The film adds to something of a documentary decline for Stone following his equally misguided mess about nuclear energy that made a fascinating subject secondary to the famous filmmaker himself as he spoke about how both COVID and AIDS were government conspiracies. With his JFK film, the quackery continued and invited commentary by Trumpian conspiracy fans who decry fake news but adore indications that the government is out to get them.
So while Lula may be slightly more innocuous, and its well-paced construction is indicative of skilled assembly presumably by Wilson and his team, there’s little here with which to gain any real insight into the subject’s policies, ideas, or even his goals for the next administration. Almost simultaneous to the film’s screening at this year’s Cannes Film Festival, Lula shook the markets with the firing of the state oil company’s CEO, causing further uncertainty in an already precarious economic situation for the country. Perhaps this is a sign of a move towards “state capitalism,” or maybe part of further moves in his second tenure. In Stone’s telling, there’s nothing to help guide one’s understanding of the motivations save for some empty sloganeering.

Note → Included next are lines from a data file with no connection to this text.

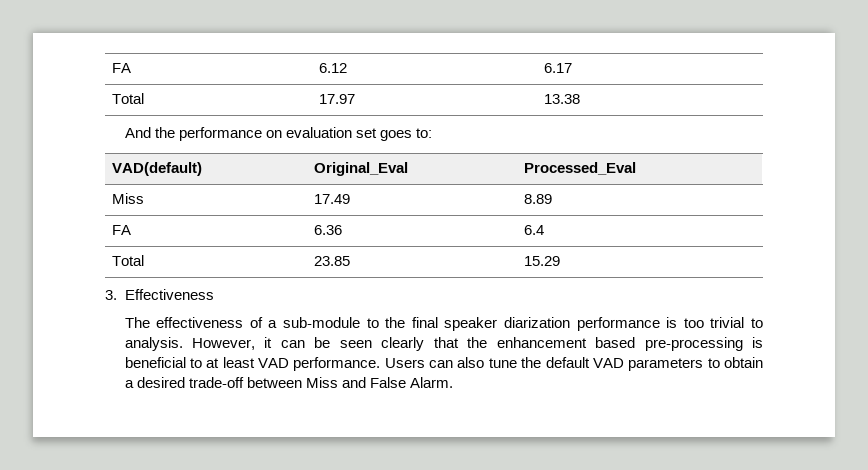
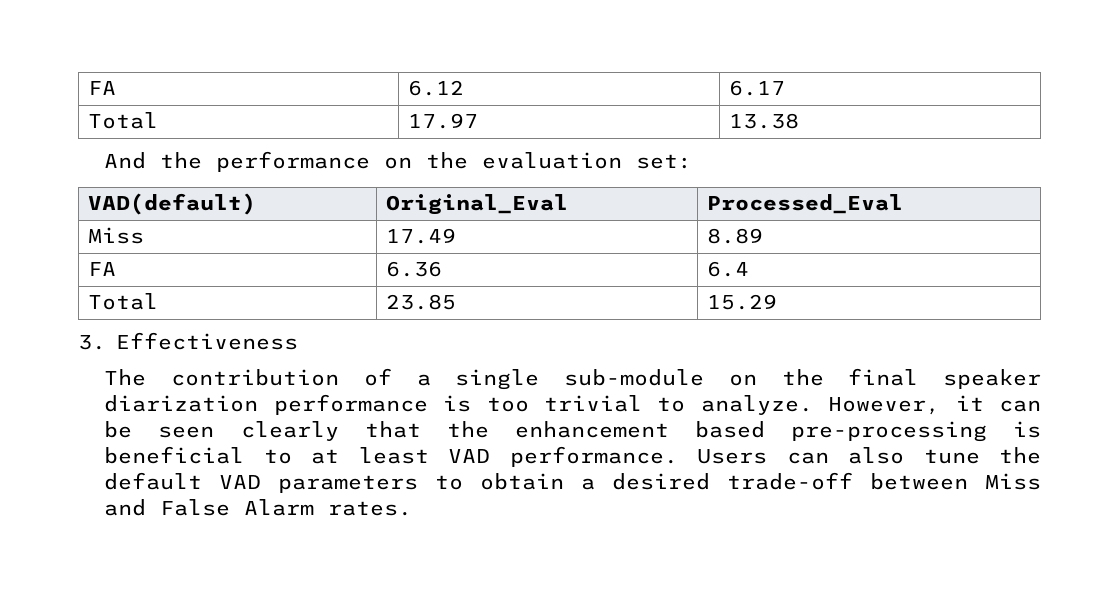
[285,127,432,141] evaluation set goes to: -> [426,152,693,169] the evaluation set:
[156,317,244,328] effectiveness -> [171,369,340,386] contribution
[282,317,379,328] sub-module to -> [455,369,757,390] single sub-module on
[124,337,183,351] analysis. -> [700,395,813,415] analyze.
[409,377,453,388] Alarm. -> [244,499,413,516] Alarm rates.

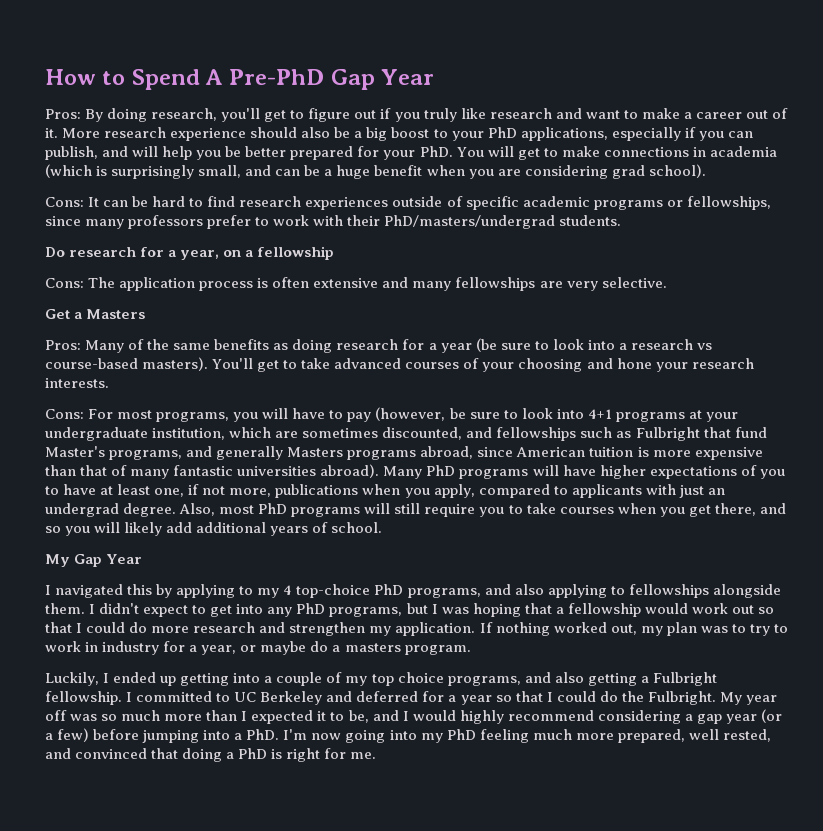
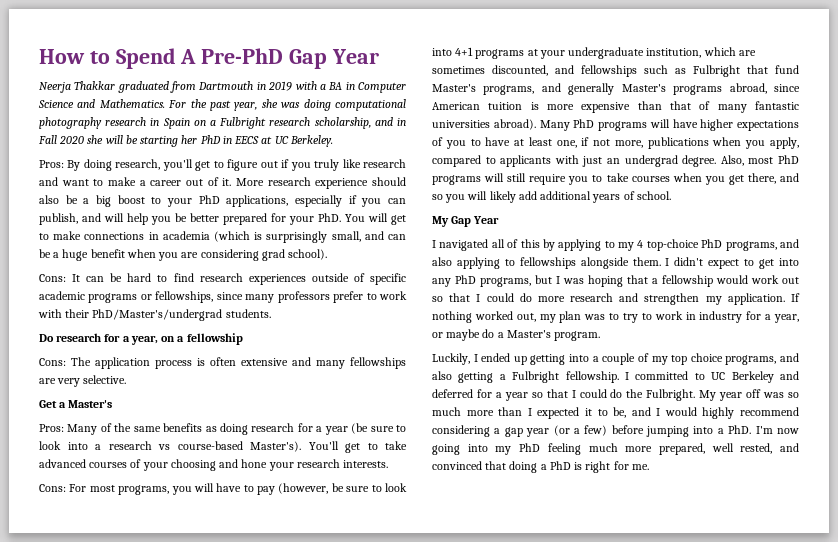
(435, 77) none -> [39,81,407,93] [38,99,406,111] [39,117,406,129] [38,135,333,147] // Neerja Thakkar graduated from Dartmouth in 2019 with a BA in Computer Science and Mathematics. For the past year, she was doing computational photography research in Spain on a Fulbright research scholarship, and in Fall 2020 she will be starting her PhD in EECS at UC Berkeley.
[384,215,556,229] PhD/masters/undergrad -> [92,309,223,321] PhD/Master's/undergrad
[86,309,146,319] Masters -> [68,400,113,408] Master's
[142,357,209,371] masters). -> [250,441,301,452] Master's).
[287,447,344,457] Masters -> [621,84,666,92] Master's
(124, 591) none -> [491,239,519,248] all of
[344,643,401,652] masters -> [506,330,551,338] Master's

The best thing one can probably say about Lula is that it does little harm. Even the suggestions of nefarious U.S. manipulation have no teeth, and the complexities of Brazil’s situation do not allow for easy blame compartmentalization. For viewers who are completely unaware of this remarkable subject, they’ll get a tease. For audiences hoping for something more, they’re sure to be disappointed in Stone’s latest documentary folly. It’s another entry in an increasing line of empty films on subjects worthy of deeper levels of examination squandered in favour of yet again centreing upon the filmmaker’s own predilections and prejudices.